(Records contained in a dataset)
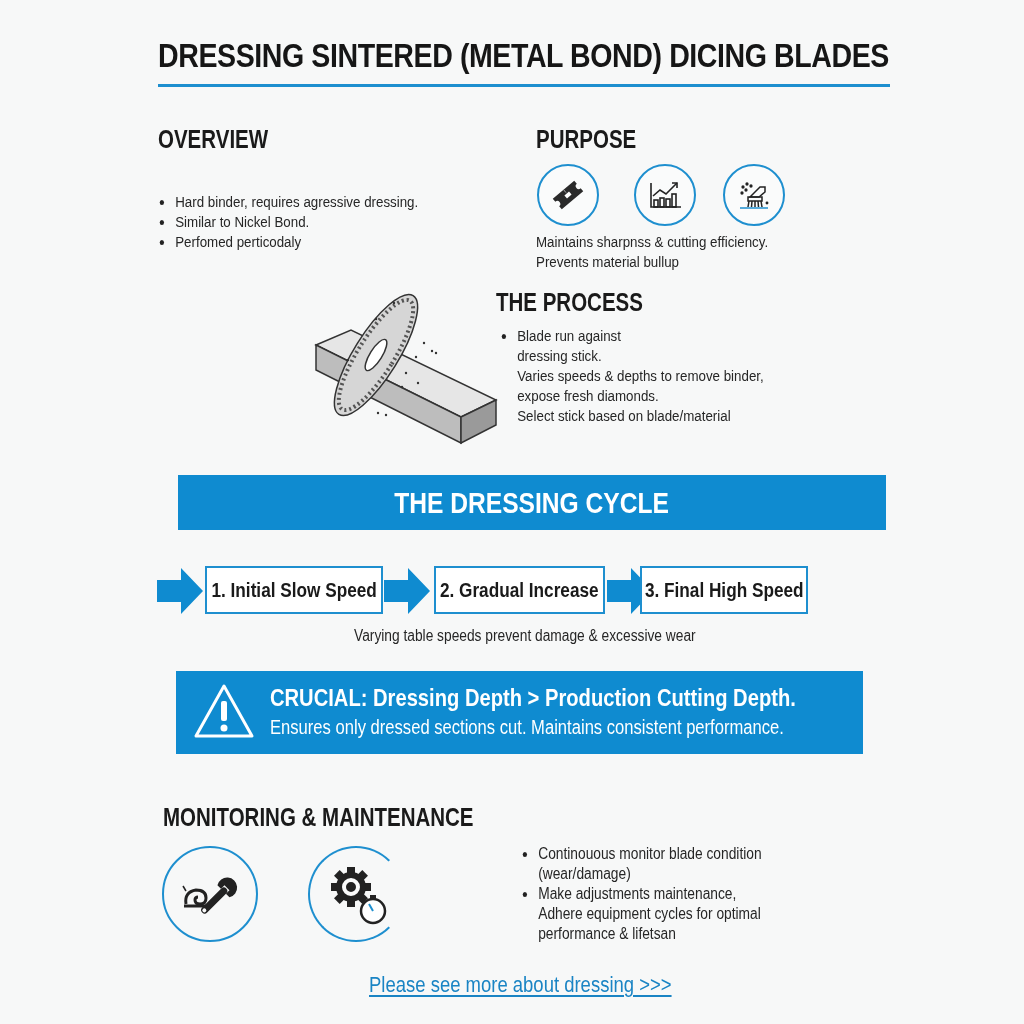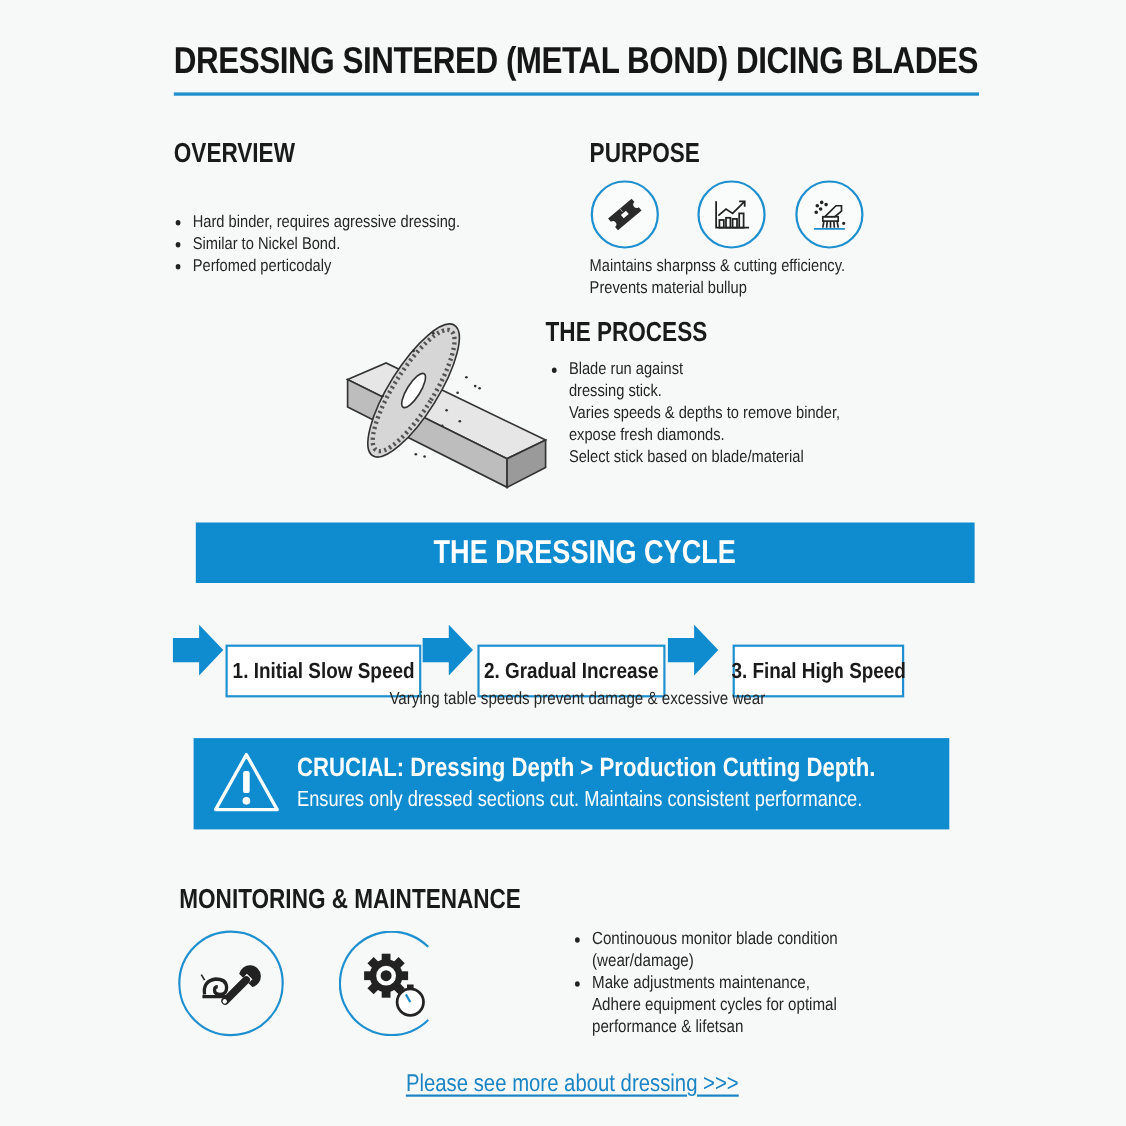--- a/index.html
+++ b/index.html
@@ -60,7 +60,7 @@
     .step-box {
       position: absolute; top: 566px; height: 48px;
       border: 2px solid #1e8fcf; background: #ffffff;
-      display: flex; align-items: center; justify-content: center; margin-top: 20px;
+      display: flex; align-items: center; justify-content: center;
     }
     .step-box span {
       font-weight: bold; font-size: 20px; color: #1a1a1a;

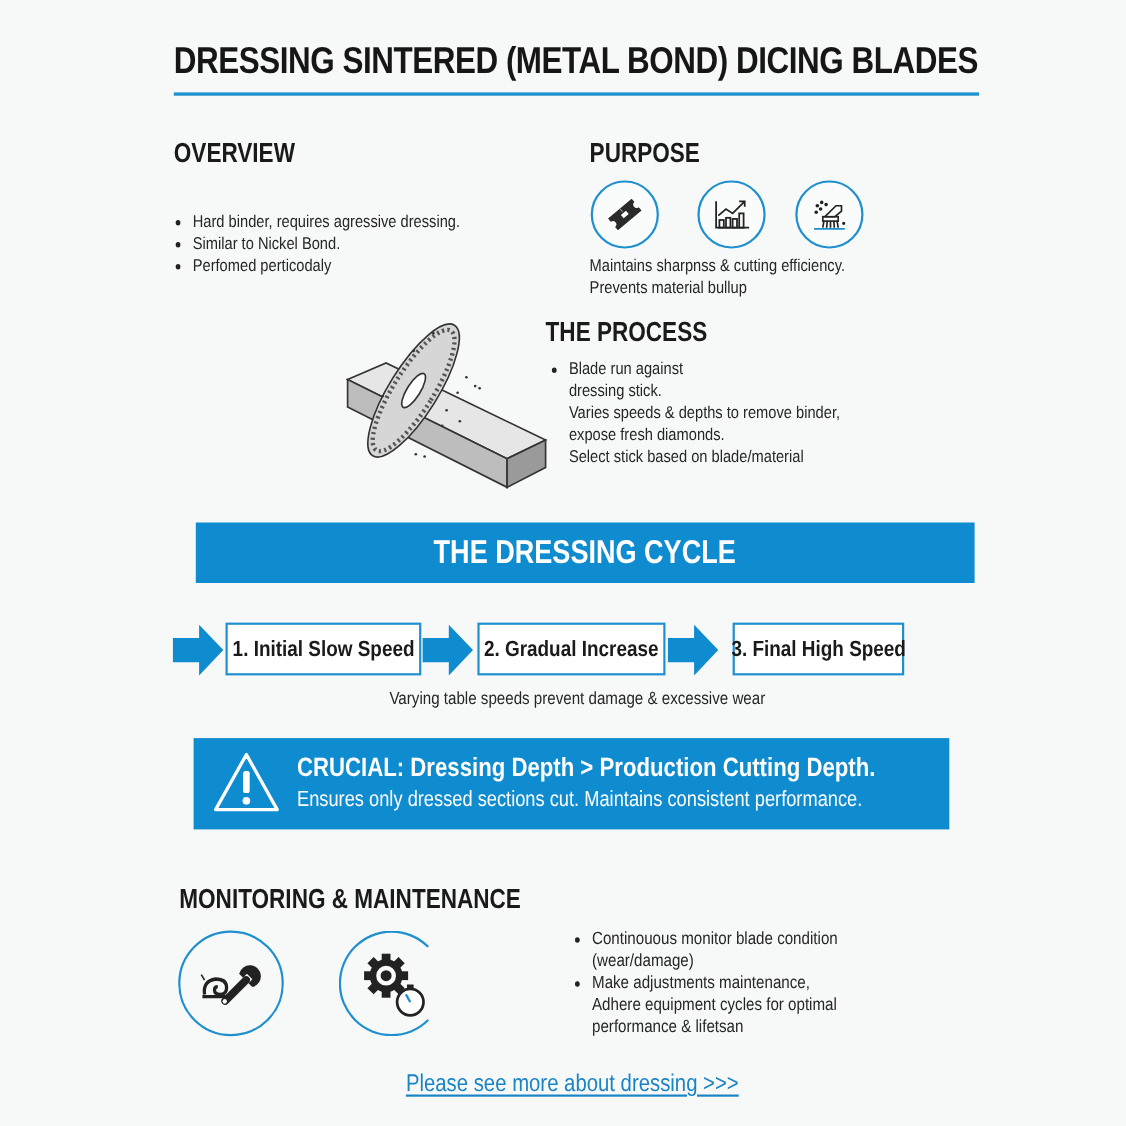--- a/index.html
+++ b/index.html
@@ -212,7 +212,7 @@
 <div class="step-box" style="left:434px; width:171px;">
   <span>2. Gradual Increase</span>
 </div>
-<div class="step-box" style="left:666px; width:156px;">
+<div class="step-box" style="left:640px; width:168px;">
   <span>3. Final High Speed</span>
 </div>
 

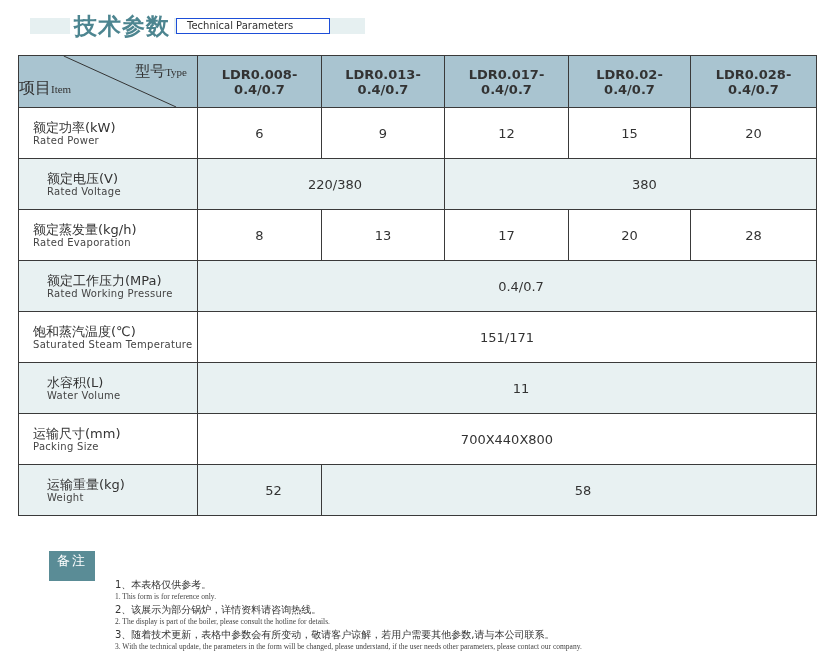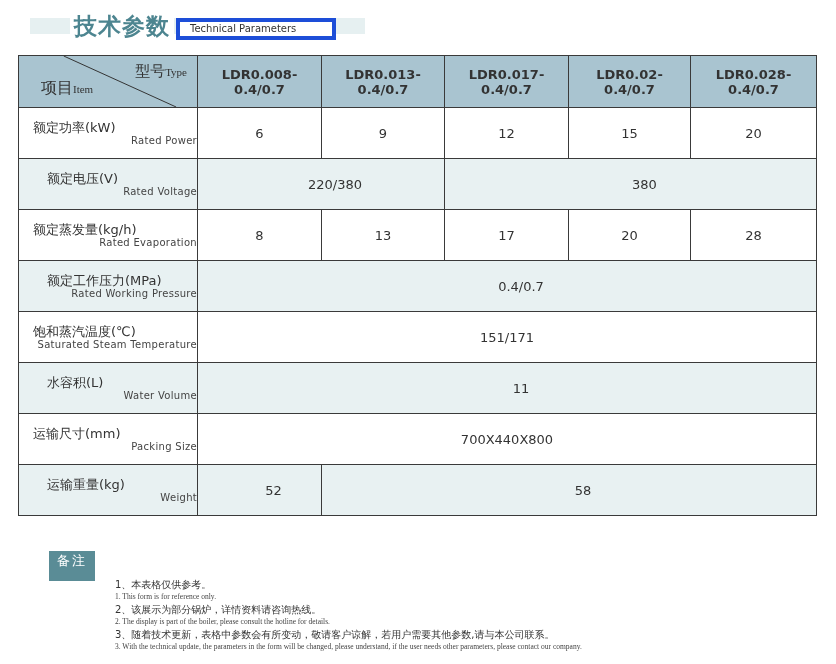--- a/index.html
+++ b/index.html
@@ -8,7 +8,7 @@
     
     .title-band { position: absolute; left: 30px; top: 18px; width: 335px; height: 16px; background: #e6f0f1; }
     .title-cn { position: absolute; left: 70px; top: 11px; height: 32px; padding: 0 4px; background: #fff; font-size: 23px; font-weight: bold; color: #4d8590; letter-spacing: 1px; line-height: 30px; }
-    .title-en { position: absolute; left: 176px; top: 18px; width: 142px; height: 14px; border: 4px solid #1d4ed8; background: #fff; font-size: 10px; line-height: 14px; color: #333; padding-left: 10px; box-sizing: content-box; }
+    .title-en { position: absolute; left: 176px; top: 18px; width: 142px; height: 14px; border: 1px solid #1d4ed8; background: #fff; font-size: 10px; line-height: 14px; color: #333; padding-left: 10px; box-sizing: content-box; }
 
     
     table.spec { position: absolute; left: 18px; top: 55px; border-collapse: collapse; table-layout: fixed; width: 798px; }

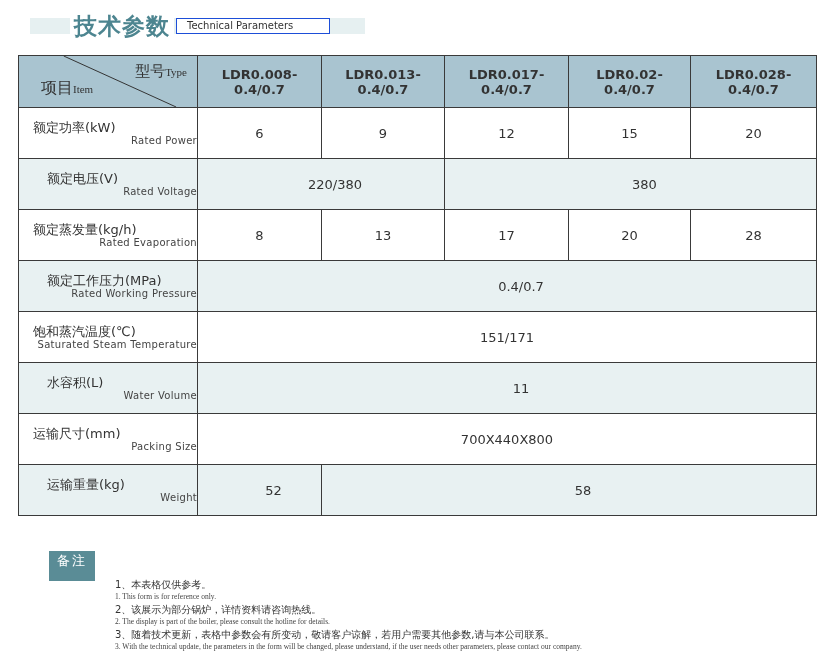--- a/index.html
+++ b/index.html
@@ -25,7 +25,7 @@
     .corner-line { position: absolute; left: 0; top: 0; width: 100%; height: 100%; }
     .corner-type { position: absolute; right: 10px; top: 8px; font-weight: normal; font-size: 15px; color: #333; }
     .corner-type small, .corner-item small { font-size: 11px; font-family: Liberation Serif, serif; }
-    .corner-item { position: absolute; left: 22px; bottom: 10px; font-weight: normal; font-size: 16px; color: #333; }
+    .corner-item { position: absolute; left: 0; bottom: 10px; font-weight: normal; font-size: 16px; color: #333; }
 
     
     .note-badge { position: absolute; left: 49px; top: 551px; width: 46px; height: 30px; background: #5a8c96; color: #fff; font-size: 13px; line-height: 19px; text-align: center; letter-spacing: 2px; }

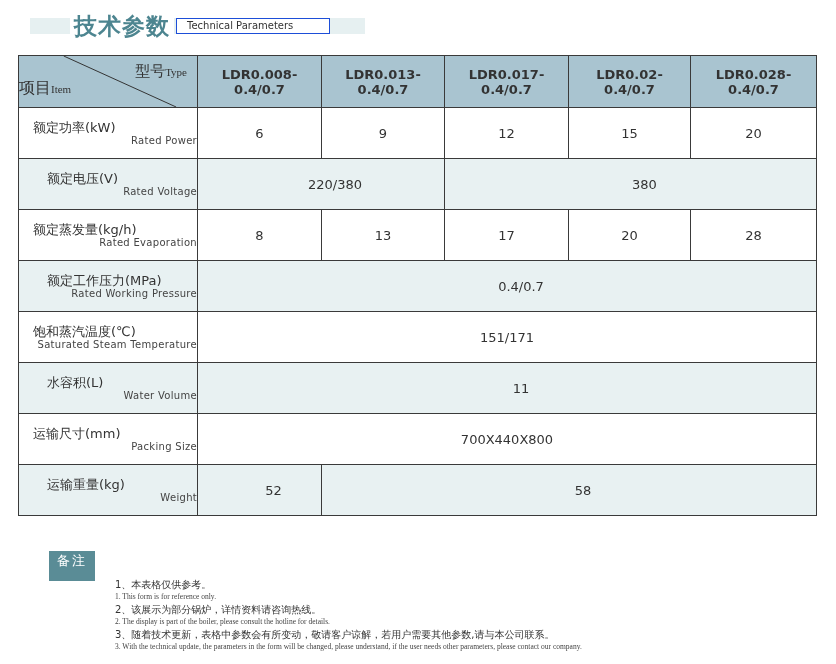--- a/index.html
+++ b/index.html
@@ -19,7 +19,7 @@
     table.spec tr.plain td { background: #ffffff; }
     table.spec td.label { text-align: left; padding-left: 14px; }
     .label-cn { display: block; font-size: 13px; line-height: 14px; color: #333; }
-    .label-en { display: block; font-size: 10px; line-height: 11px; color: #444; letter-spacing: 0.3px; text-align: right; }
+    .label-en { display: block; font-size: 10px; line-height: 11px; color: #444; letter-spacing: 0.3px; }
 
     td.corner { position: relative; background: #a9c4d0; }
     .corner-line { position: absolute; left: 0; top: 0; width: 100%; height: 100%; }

__The problem__
In the records above, find every line with the word "spec" and copy it.

__Solution to this task__
     table.spec { position: absolute; left: 18px; top: 55px; border-collapse: collapse; table-layout: fixed; width: 798px; }
     table.spec tr.plain td { background: #ffffff; }
     table.spec td.label { text-align: left; padding-left: 14px; }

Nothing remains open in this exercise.